Melek aynanın karşısında giydiği siyah kadife elbisenin yakışıp yakışmadığına bakıyordu.En iyisi olarak bunda karar kılmıştı.Vücudunu saran, ince belini ve kalçalarını çevrelemiş  diz kapaklarında biten siyah elbisesini beğenmişti.Fazla abartıya gerek yoktu.Uzun siyah saçlarını aralarda maşa yaparak dalgalandırmış makyaj olarak ise sadece koyu kırmızı bir ruj sürmüştü.Cildi pürüssüzdü ve fazla makyaj göz zevkini bozardı.Kırmızı ince topuklu onu daha çok sexsi yapacak ayakkabılarınıda giydi ve hazırdı.

Annesi yaşlı gözlerle kızına baktı.Evlilik yaşı gelmiş geçiyordu kızının.Biliyordu buna sebep kendisiydi ve en  çokta bu üzüyordu onu.Melek annesini bırakmak istemediği için gelenlere olumsuz cevap vermişti.Tabi bir diğer etken ise Ali'ydi.İçinde o kadar büyük bir heyecan vardı ki bunu tarif edemiyordu.Ali ile birlikte düğüne gideceklerdi, bu onun için imkansız bir şeydi fakat gerçekti işte gidiyordu.

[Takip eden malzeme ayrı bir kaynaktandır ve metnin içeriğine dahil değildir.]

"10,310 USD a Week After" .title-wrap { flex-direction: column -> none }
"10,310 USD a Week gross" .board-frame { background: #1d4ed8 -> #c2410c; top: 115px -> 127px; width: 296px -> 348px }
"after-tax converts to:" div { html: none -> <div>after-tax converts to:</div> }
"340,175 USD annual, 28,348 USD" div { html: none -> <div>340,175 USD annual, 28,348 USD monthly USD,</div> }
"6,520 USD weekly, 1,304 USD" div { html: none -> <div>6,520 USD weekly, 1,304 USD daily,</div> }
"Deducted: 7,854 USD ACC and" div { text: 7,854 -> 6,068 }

"Melek kızım çok güzel oldun." Annesinin beğenmesi onu çok sevindirmişti.Kocaman gülümseyerek yanaklarını elleriyle sıktırdı.Çok düşkündü annesine.Annesi Melehat hanım, Ali'nin Melek'i götürmek istemesine çok sevinmişti, Ali'yi severdi.Yeğeni Murat evleniyordu ve kimse gitmese çok ayıp olurdu.Melek güvenli ellerde oldugu için endişe etmiyordu.

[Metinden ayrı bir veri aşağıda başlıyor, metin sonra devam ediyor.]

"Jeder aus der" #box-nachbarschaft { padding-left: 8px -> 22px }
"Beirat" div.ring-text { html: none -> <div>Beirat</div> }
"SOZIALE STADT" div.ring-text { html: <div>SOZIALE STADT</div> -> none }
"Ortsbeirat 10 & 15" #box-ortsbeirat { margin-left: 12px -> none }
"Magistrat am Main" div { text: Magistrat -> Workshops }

Melek,  Ali ile iki saat kadar  önce konuşmuş Ali ona saat yedi gibi gelip alacağını söylemişti ve saat neredeyse yedi buçuğa geliyordu.El çantasına gerekli malzemeleri koyduktan sonra oturup Ali'yi beklemeye koyuldu.Beş dakikadır oturuyordu,  o sırada elindeki telefon çalmaya başladı.Arayan Ali'ydi.Hızla ayağa kalktı, telefonu meşgule vermişti.Eliyle saçlarını düzeltti hızla, aynada sonkez kendine baktı ve annesine çıktığını söyleyip dış kapıya adımladı.